Resistant starch is also found in whole grains including barley, root vegetables (including cooked potatoes eaten cold), pasta cooked al dente and served cold, and green bananas.
The National Health and Medical Research Council recommends adults eat between 25 and 30 grams of dietary fibre daily, but Dr Topping says consuming at least 20 grams of resistant starch alone each day is necessary for optimal bowel health.
“This is almost four times more than a typical western diet provides; it’s the equivalent to eating three cups of cooked lentils,” he says.
An editorial in the October issue of the Journal of the National Cancer Institute referred to a study that suggests eating resistant starch may also lower the risk of colon cancer associated with a diet high in red meat.
Author Dr Karen Humphreys, a research associate at Flinders University’s Flinders Centre for Innovation in Cancer, said: “Red meat and resistant starch have opposite effects on the colorectal cancer-promoting microRNAs – a finding that supports consumption of resistant starch as a means of reducing the risk.”

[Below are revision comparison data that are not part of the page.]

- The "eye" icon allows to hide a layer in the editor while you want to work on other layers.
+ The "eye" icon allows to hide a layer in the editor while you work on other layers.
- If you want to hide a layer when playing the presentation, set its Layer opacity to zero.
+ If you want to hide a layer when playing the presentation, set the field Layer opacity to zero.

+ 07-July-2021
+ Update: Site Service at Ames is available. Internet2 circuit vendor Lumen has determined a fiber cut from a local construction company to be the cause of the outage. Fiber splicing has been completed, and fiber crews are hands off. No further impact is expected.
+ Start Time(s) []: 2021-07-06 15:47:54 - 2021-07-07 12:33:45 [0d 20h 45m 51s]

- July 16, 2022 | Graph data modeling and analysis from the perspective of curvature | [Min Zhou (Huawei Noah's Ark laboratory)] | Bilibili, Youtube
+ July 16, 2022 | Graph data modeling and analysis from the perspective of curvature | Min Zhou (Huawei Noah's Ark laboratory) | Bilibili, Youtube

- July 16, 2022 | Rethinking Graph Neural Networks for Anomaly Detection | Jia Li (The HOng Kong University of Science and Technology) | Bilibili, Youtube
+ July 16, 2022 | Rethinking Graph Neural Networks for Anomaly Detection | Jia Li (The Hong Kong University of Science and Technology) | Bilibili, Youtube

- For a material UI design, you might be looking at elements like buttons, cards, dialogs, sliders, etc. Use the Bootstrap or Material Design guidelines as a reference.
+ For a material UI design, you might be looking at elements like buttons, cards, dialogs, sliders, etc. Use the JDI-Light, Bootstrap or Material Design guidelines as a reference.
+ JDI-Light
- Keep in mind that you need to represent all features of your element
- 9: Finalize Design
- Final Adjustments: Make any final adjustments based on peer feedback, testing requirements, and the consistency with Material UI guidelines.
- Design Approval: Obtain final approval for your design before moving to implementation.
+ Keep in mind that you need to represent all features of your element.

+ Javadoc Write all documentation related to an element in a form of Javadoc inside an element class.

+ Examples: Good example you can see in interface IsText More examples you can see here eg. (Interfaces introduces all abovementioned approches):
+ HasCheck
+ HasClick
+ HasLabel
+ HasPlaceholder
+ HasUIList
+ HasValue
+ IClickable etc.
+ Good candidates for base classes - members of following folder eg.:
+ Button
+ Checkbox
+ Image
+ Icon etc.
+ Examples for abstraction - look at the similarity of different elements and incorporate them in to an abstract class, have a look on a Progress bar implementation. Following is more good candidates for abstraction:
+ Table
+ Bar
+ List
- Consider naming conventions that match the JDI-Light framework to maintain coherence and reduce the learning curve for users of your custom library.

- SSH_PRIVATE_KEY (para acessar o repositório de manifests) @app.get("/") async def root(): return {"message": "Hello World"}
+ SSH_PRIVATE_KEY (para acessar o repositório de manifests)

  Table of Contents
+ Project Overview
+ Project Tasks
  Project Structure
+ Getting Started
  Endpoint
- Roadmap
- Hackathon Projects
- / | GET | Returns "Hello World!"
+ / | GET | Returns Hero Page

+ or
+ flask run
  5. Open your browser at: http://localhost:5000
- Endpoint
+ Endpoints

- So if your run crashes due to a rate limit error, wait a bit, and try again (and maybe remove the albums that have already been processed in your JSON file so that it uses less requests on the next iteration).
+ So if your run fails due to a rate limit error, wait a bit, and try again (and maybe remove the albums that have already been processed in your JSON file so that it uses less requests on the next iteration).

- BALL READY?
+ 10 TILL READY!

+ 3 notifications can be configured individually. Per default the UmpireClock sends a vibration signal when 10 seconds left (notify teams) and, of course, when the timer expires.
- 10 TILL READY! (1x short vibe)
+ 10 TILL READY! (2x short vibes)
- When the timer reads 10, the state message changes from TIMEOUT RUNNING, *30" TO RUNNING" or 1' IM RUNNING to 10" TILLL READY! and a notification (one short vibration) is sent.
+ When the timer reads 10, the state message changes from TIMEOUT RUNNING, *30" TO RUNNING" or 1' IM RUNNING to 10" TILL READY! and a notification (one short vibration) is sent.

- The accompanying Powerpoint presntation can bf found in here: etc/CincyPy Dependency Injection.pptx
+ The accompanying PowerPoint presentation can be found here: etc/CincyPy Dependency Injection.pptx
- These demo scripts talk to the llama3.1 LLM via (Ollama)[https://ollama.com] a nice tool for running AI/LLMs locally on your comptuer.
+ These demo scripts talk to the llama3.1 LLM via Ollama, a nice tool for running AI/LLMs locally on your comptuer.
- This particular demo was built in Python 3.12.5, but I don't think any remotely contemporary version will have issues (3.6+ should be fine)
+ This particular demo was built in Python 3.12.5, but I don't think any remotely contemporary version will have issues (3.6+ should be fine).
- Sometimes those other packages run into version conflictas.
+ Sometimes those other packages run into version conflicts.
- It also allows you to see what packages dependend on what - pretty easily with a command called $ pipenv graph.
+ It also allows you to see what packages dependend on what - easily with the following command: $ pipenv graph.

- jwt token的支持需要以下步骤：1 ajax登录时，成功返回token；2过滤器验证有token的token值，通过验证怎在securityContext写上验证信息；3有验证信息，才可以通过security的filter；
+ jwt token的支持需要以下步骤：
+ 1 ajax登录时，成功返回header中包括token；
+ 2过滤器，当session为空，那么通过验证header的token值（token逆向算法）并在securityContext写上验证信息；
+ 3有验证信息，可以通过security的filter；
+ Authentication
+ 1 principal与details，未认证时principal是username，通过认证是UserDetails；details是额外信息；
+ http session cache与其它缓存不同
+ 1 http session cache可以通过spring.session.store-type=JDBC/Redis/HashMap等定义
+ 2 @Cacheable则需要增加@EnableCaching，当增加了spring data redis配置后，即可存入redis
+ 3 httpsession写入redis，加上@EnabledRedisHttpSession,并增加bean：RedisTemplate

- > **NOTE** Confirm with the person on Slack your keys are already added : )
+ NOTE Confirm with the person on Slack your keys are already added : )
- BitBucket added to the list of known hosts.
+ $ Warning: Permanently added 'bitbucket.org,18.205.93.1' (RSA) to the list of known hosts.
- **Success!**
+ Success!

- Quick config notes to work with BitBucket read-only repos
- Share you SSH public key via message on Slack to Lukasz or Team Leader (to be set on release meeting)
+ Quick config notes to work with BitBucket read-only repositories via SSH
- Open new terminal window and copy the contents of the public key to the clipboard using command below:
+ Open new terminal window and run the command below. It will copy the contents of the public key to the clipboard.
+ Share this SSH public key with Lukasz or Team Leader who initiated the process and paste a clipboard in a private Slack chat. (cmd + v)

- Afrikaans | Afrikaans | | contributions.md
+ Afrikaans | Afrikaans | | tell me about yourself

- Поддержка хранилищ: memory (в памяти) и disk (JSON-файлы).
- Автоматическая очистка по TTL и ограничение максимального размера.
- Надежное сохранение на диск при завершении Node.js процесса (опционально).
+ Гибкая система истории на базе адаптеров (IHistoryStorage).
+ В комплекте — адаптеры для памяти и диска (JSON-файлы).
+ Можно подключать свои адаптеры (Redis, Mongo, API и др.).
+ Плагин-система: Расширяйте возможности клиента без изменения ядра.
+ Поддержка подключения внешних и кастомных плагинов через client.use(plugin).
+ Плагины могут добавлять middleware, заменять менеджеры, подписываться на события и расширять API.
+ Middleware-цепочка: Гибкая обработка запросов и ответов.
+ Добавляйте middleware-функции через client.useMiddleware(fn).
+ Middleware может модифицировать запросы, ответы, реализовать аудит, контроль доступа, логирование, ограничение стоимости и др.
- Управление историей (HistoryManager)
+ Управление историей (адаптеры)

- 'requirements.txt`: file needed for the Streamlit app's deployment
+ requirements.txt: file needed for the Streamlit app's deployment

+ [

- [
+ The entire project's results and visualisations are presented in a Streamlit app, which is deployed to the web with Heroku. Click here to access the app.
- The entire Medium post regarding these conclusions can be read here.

The study found that short-chain fatty acids such as butyrate reduce expression of RNA molecules that increase cancer cell proliferation.
The Hungry Biome
‘The Hungry Biome’, a short animation developed by CSIRO, shows that the gut microbiome – bacteria in the intestines – is one of the reasons pulses (legumes) have a high nutritional reputation.
CSIRO chief research scientist Dr David Topping, who was consulted on the project, says the short video explains the importance of eating foods rich in resistant starch such as beans, chickpeas and lentils. While most starch is easily digested – dissolving in the small intestine then being absorbed by the body to provide energy and nutrients – the remaining, non-digestible portion – resistant starch – continues its journey to the large intestine, where it becomes food for gut bacteria.
As the bacteria break down resistant starch for energy, they release small carbohydrate molecules that feed neighbouring bacteria, which excrete even smaller molecules.
One of the final waste products is called butyrate, an energy source absorbed by the large intestine that encourages blood to flow into the intestinal vessels to keep the tissue healthy.
“It is important to consume enough resistant starch to ensure these cells use butyrate as their main energy source,” Dr Topping says.
“A steady supply of butyrate also allows DNA damage to the intestinal cells [which could lead to bowel cancer] to be more easily detected, prompting the cells to self-destruct.”